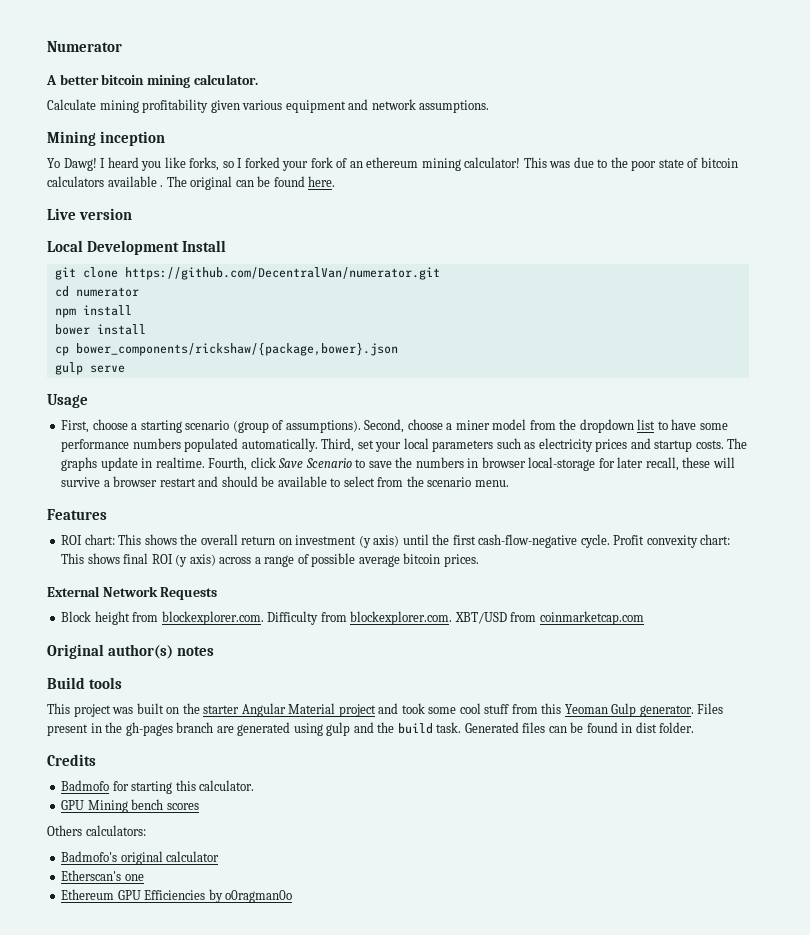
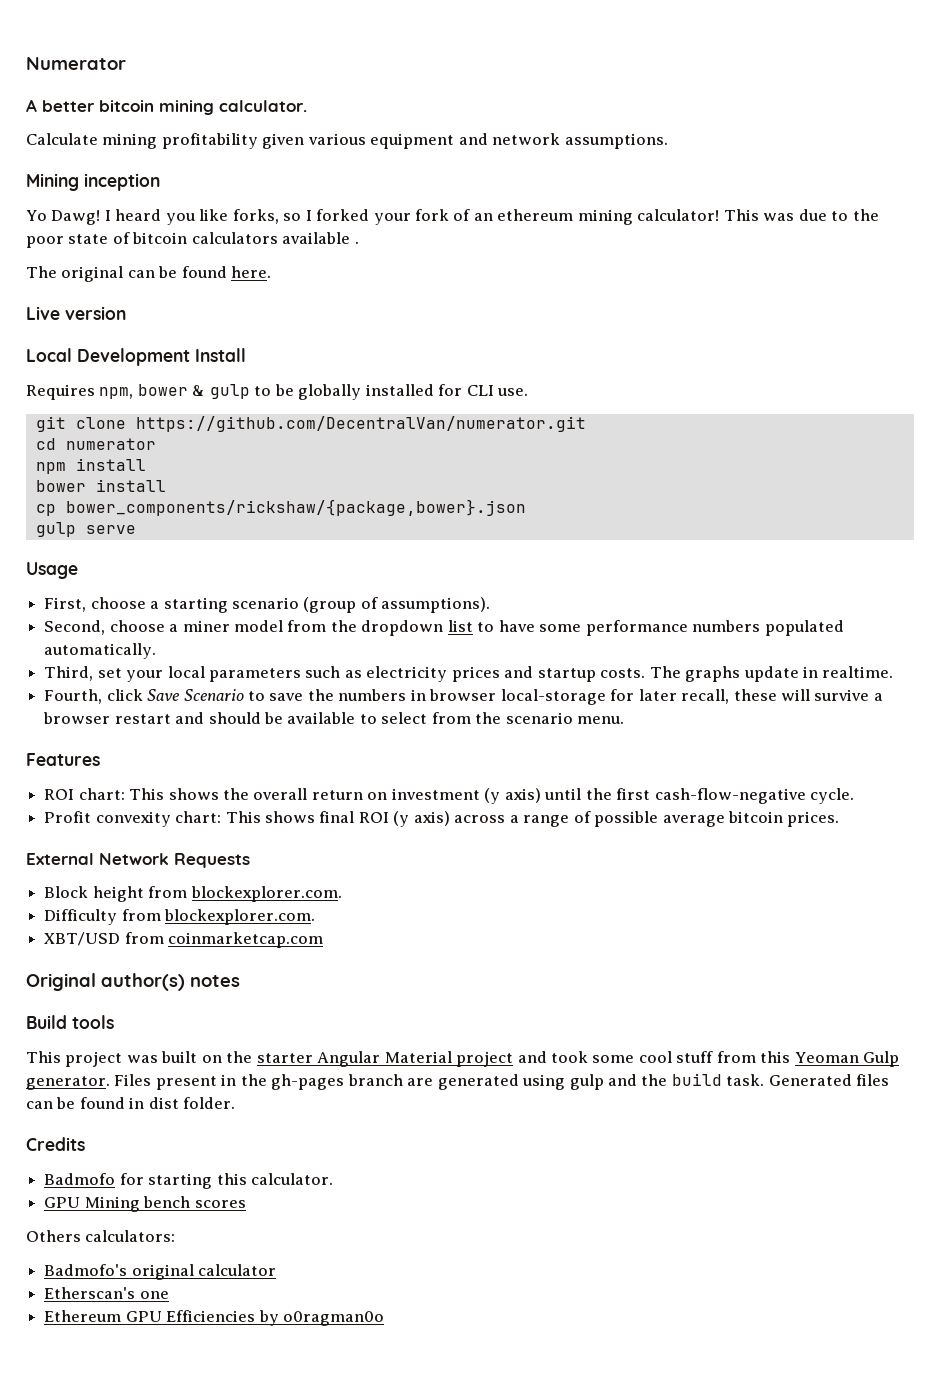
(164, 186) none -> (359, 242) //
(226, 246) none -> [26,384,529,400] // Requires npm, bower & gulp to be globally installed for CLI use.
(361, 426) none -> (491, 605) //
(318, 445) none -> (157, 651) //
(205, 462) none -> (894, 672) //
(610, 541) none -> (854, 796) //
(264, 618) none -> (342, 894) //
(453, 618) none -> (316, 917) //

▸ DIRECTIONS:
Beginning with the line that holds "(205, 462) none -> (894, 672) //", please give again each line exactly until the records end, and include that final line.

▸ SOLUTION BELOW:
(205, 462) none -> (894, 672) //
(610, 541) none -> (854, 796) //
(264, 618) none -> (342, 894) //
(453, 618) none -> (316, 917) //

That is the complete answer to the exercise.